Wall brushes can also be used to apply different types of paint if you're looking to produce a smooth finish or a textured surface. A roller can sometimes produce similar results, but a brush gives you more control when applying specific coatings.
These are popular brushes for cutting in before roller painting. Specially made for door and window frames and ceiling/wall/corner sections. They generally have less filament than wall brushes as paint holding capacity is not paramount while the long handle helps to control the stroke. There are several alternative shapes in these long handle brushes.
- Sash Cutter: is a full bodied cutting in brush ideally suited for the application of water based paints.
- Oval Cutter: is a compromise between the two other styles because of its oval shape. It gives greater control and accuracy on the edges of the brush and holds more paint in the centre.
- Angle Cutter: is basically the same as the sash cutter however the top of the brush is made at an angle rather than straight across. The head of the brush and the ferrule are both made at an angle so that the tips of the filament or bristle are retained. This angle assists the user to be able to cut to a sharper more accurate area.
Size of brush
The other thing to consider is the size of your paint brush. As a lot of leading brands are American, you'll often see 1-inch brushes, 2-inch brushes and 5-inch brushes advertised online. In most cases, these measurements are converted to Australian metric millimetres for Australian customers.
Some of the most common sizes available for common painting projects include:
25mm: For small jobs & touch-up work such as chairs & timber
38mm: Suitable for furniture, small panels, window frames, trellis,
mouldings, shutters and downpipes.
50mm: For small to medium size work such as doors, screens,
table tops, railings and cabinets.
63mm: A handy size for outdoor furniture, cupboards, gutters,
eaves and doors.
75mm: For medium to large areas such as fence posts and rails,
floor boards, steps, skirtings and fascias.
100mm: For all large areas. Most suitable for walls, floors, ceilings,
Quality of brush
A good brush holds more paint, makes paint application smoother and reduces paint spattering. A quick way to check this is to feel the "pack" of the filament; the combined bristles. It should feel full and slightly resistant when touched.
Although cheaper brushes will not last as long as premium grade brushes, they are quite suitable for the occasional job where finish, quality and brush life are not critical.
One of the best ranges of high-quality brushes comes from Purdy and you can read more about their products here.
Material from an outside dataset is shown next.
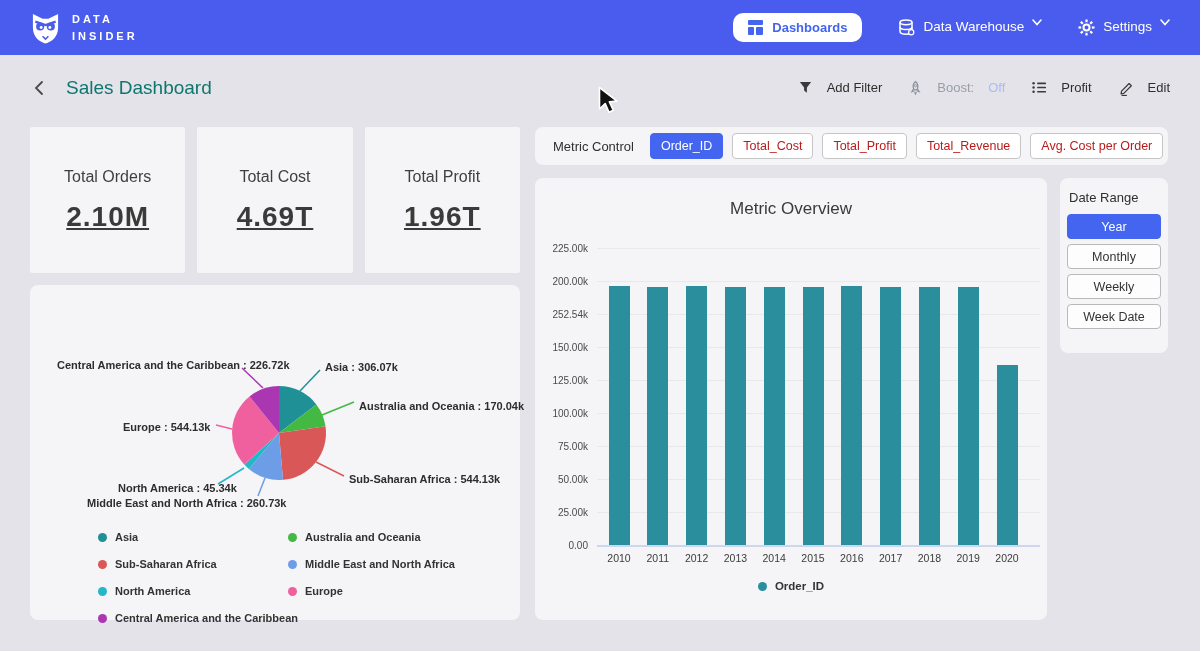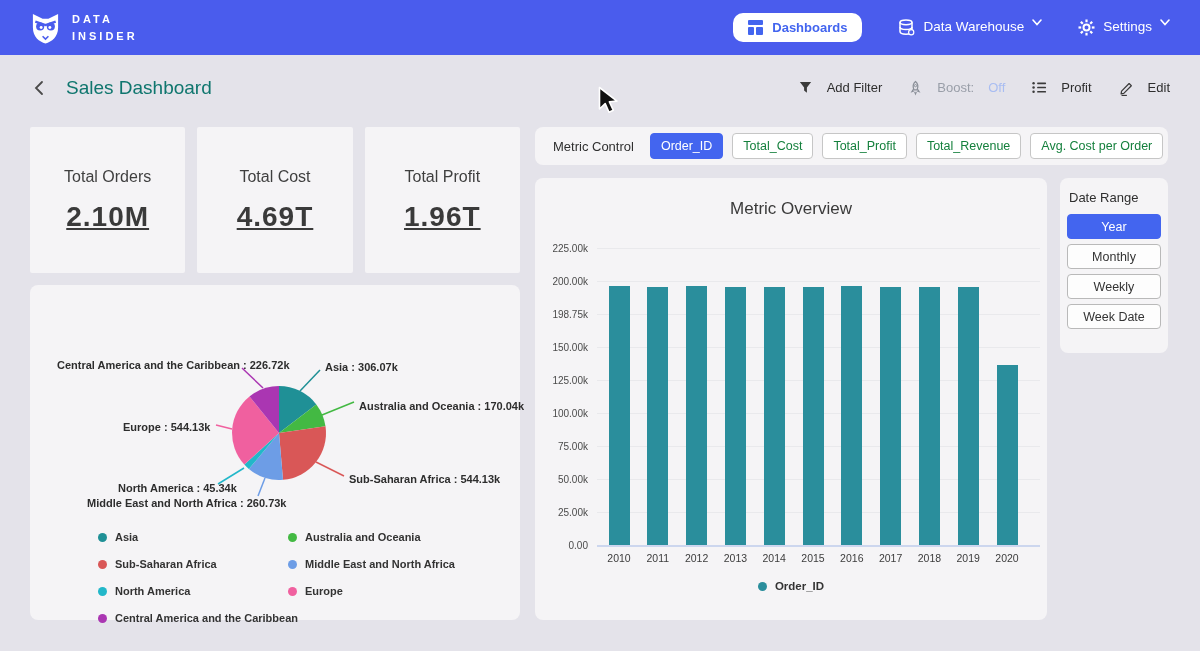"Total_Cost" .chip { color: #15803d -> #b91c1c }
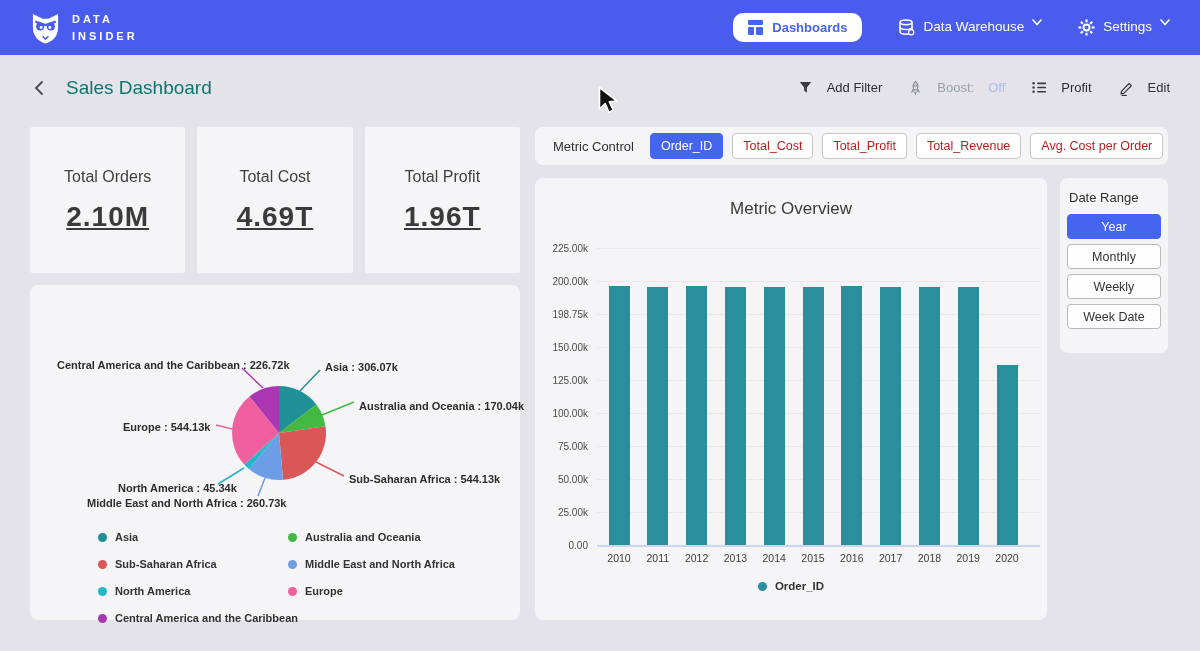"198.75k" div.tick-label { text: 198.75k -> 252.54k }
Purdy makes a variety of brushes, which means you’ll always be able to find the right Purdy product for your paint job.
Do professionals use rollers or brushes?
The simple answer is that they use both. Professionals will often use paint rollers in conjunction with wall brushes and cutter brushes to achieve a consistent finish on larger flat paint surfaces. They'll stick to paint brushes for smaller, tricky spaces and cramped spaces where using a roller just isn't practical.
While a roller reduces brush marks, it can leave streaks if you don't carefully remove excess paint before application. In general, professionals avoid cheap brushes that are more likely to leave streaks, but they tend to avoid the most expensive paint brushes too because they still want value for money.